The motion response of floating structures is of significant concern in marine engineering. Floating structures can be disturbed by waves, winds, and currents that create undesirable motions of the vessel, therefore causing challenges to its operation. For a floating structure, mooring lines are provided in order to maintain its position; these should also produce a restoring force when the vessel is displaced. Therefore, it is important to investigate the tension of mooring lines and the motion responses of a twin barge when moored to guarantee the safety of the barge during its operation. It is essential to precisely identify the characteristics of the motion responses of a moored barge under different loading conditions. In this study, the motion responses of a moored twin barge were measured in regular waves of seven different wave directions.

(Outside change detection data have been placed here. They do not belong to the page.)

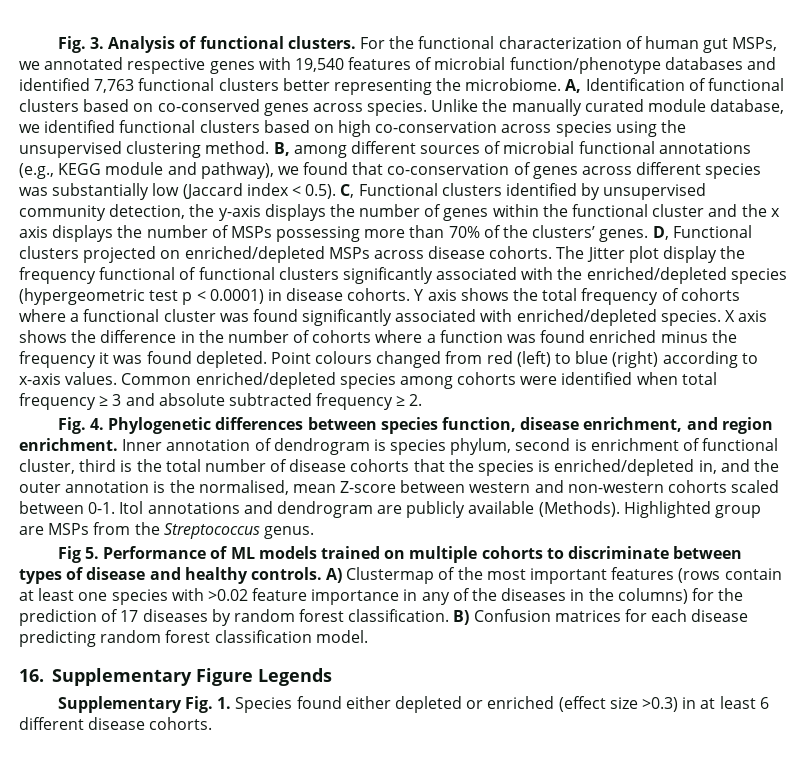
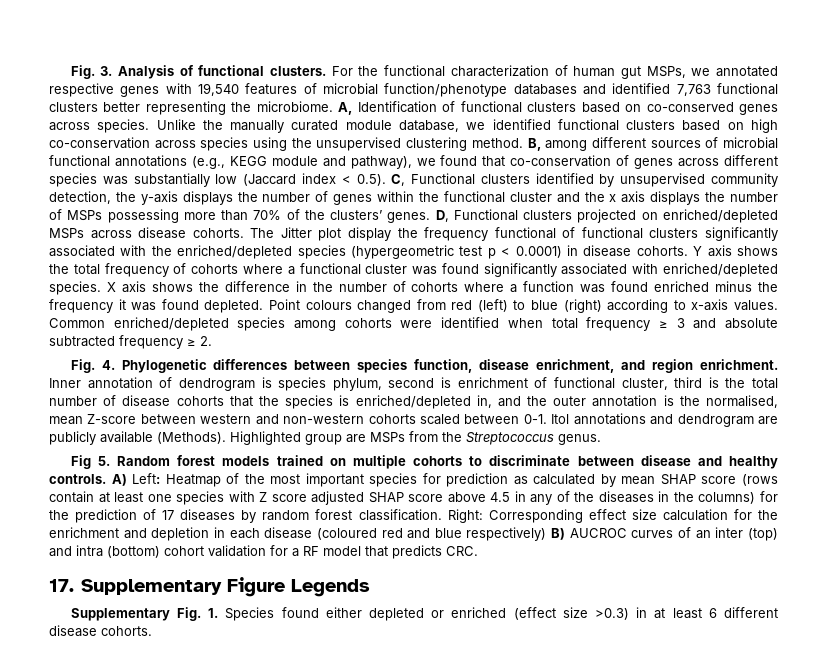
- Fig 5. Performance of ML models trained on multiple cohorts to discriminate between types of disease and healthy controls.
+ Fig 5. Random forest models trained on multiple cohorts to discriminate between disease and healthy controls.
- A) Clustermap of the most important features (rows contain at least one species with >0.02 feature importance in any of the diseases in the columns) for the prediction of 17 diseases by random forest classification.
+ A) Left: Heatmap of the most important species for prediction as calculated by mean SHAP score (rows contain at least one species with Z score adjusted SHAP score above 4.5 in any of the diseases in the columns) for the prediction of 17 diseases by random forest classification.
- B) Confusion matrices for each disease predicting random forest classification model.
- 16. Supplementary Figure Legends
+ Right: Corresponding effect size calculation for the enrichment and depletion in each disease (coloured red and blue respectively) B) AUCROC curves of an inter (top) and intra (bottom) cohort validation for a RF model that predicts CRC.
+ 17. Supplementary Figure Legends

The experiment was performed with regular waves with different wavelengths and wave directions in order to estimate the twin-barge motions and the tension of the mooring line. In addition, the motion components of roll, pitch, and heave are completely free. In contrast, the surge, sway, and yaw components are fixed. In the succeeding step, a time-domain analysis is carried out in order to obtain the responses of the structure when moored. As a result, the Response Amplitude Operator (RAO) motion value was estimated for different wave directions. The results of the experiment show that the motion components of the twin barge have a significant effect on the tension of the mooring lines.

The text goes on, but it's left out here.